The familywise type I error rates estimated using PENHAPLO were almost equal to the significance level = 0.05. Although 270 tests (90 incomplete haplotypes times and three modes of inheritance) were performed in each simulation analyzed using PENHAPLO, it was shown that the familywise type I error rates did not inflate when the P-values per test were compared with the significance levels per test evaluated by the permutation test.

For the alternative hypothesis, the powers analyzed using PENHAPLO were 1.1–1.3 times higher than those analyzed using method 4, which was based on the comparison of haplotype frequencies.

Analysis of real data:

Finally, we applied PENHAPLO to the real data for the case–control study of amyloidosis (MORIGUCHI et al. 2001). The details of the five SNPs in the SAA1 gene are shown in Table 5. All the incomplete haplotypes constructed by three htSNPs (loci 3, 4, and 6) were tested for the association in dominant, recessive, and general modes. Table 6 shows the results whose P-values were smaller than the significance level per test of 3.10 x 10^–3. The results did not change significantly even when additional data were included after our previous publication (MORIGUCHI et al. 2001).

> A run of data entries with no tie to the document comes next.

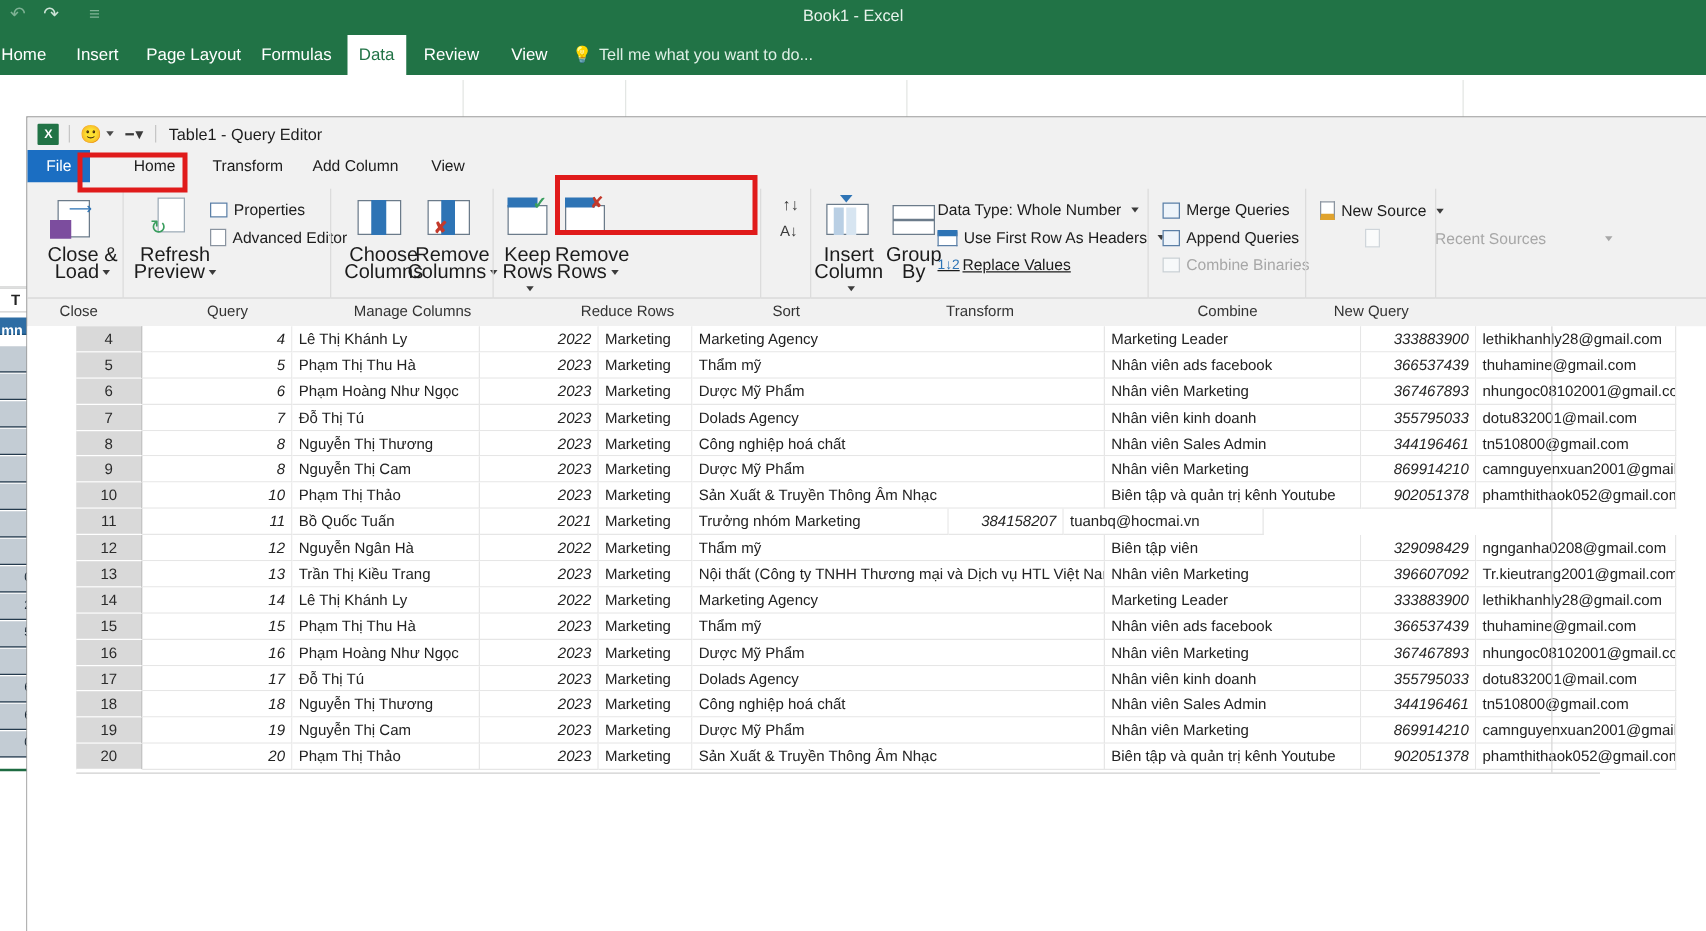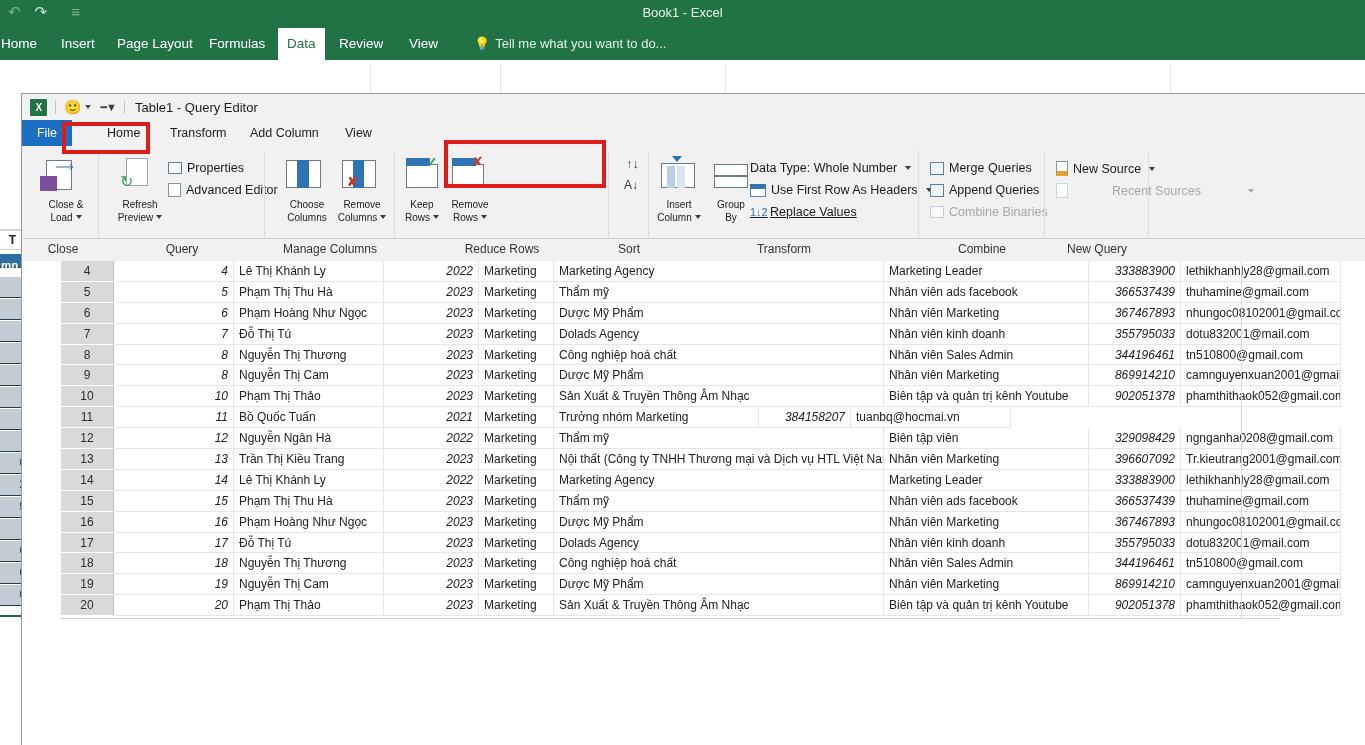"💡 Tell me what you" div { margin-left: 16px -> none }
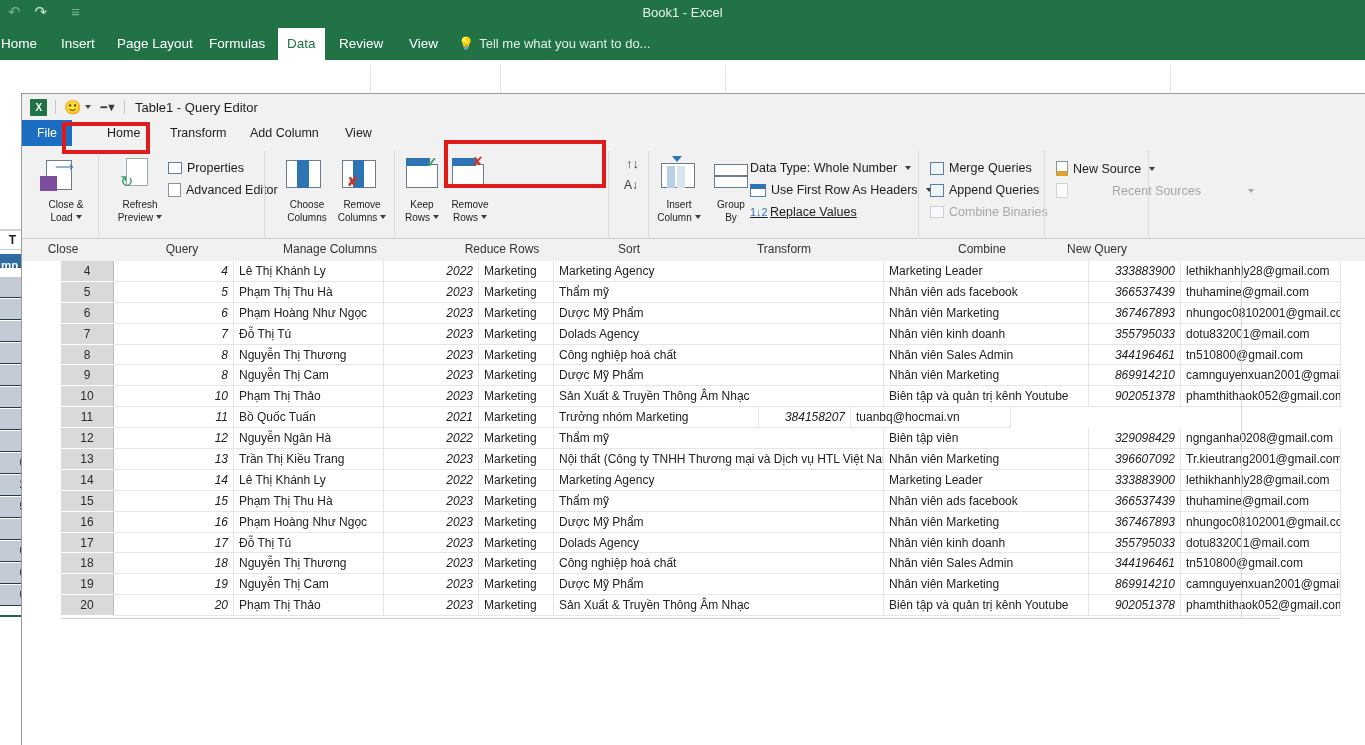"Recent Sources" div.small-btn { left: 1034px -> 1070px }
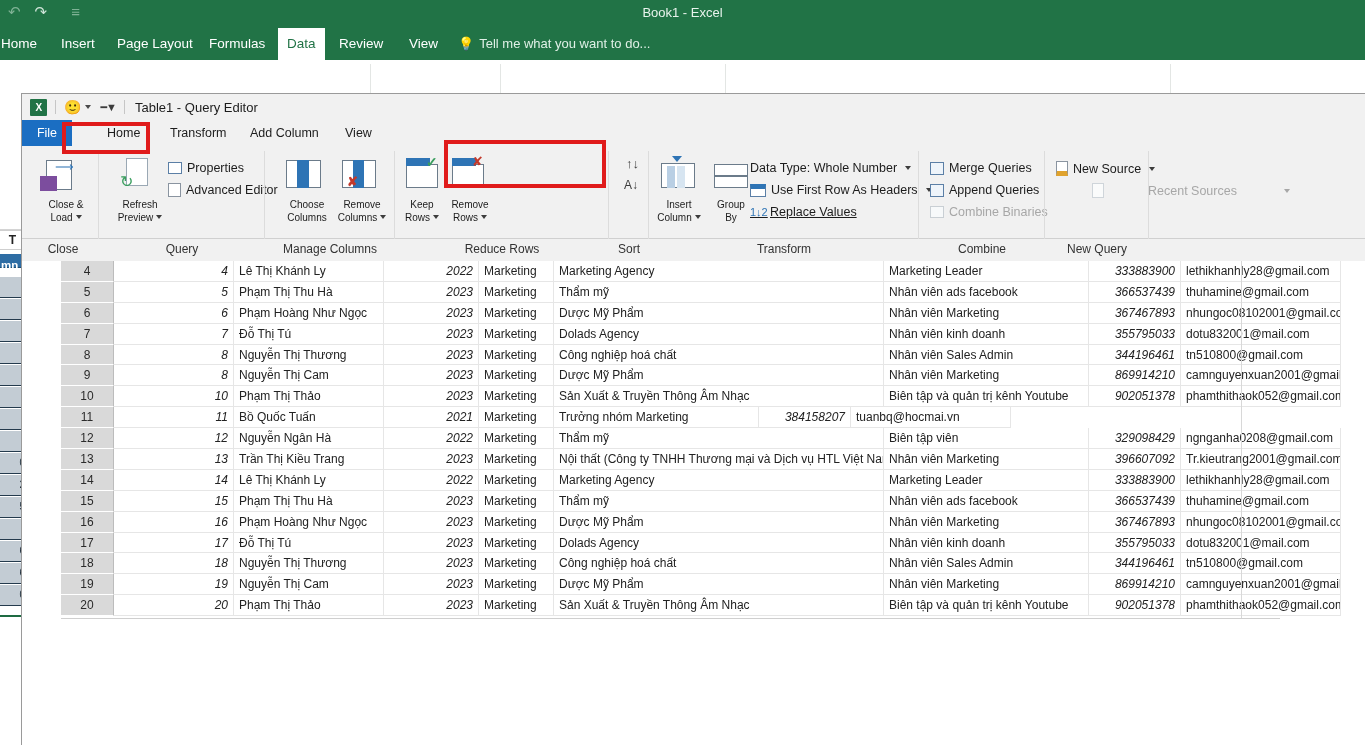"Close &" .big-btn { font-size: 10px -> 16px }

View this table: In this window In a new window   TABLE 5 SNP sites of SAA1 and SAA2

 

View this table: In this window In a new window   TABLE 6 The incomplete haplotypes and modes of inheritance that were significant in tests for association with amyloidosis

 
The incomplete haplotype showing the strongest association with AA amyloidosis was *T*** in the general relative risk model. This incomplete haplotype actually denotes a SNP at –13T/C of the SAA1 gene. The result suggested that –13T was a risk factor for the development of AA amyloidosis. The results are consistent with previous works by MORIGUCHI et al. (2001) and YAMADA et al. (2003).

Among 39 tests, 8 were significant for the association between AA amyloidosis and the haplotypes. The significant results were divided into two groups. One consisted of the incomplete haplotypes whose major complete haplotype was CTGCC, and the other consisted of those having CCGTC at the highest frequency. The number of members in both groups was four. A careful inspection of the results showed that the group CTGCC serves as a risk, while the group CCGTC serves as an inhibitory factor in the development of AA amyloidosis.

The haplotype CTGCC was the most frequent haplotype observed in the controls, followed by CCGTC, which was the second most frequent haplotype. When more than one major haplotype with contrary effects are detected in a case–control study, the results should be interpreted with caution. In a case–control study, an increase in a disease-related haplotype causes a decrease in the relative frequencies of other haplotypes, in cases. If a minor haplotype is related to the disease and the penetrance is low, then an increase in the risk haplotype in cases does not significantly change the relative frequencies of the major haplotypes. However, if a major haplotype is associated with a risk, the effect may not be so small. As a result, either an increase in a risk haplotype or a decrease in the other major haplotypes (or both) might be detected if the power is sufficiently large. A comparison of the relative frequencies of three major haplotypes (10% in controls) between cases and controls revealed that the relative frequency of CTGCC was higher in the cases than in the controls, while CCGTC was observed less frequently in the cases than in the controls. On the other hand, the relative frequency of GCGCT in the controls (third highest) was almost the same between the cases and controls. These results may suggest that the decrease of CCGTC in the cases was caused by the increase of CTGCC. However, a possibility remains that the effect of the haplotype CCGTC is independent of the effect of –13T.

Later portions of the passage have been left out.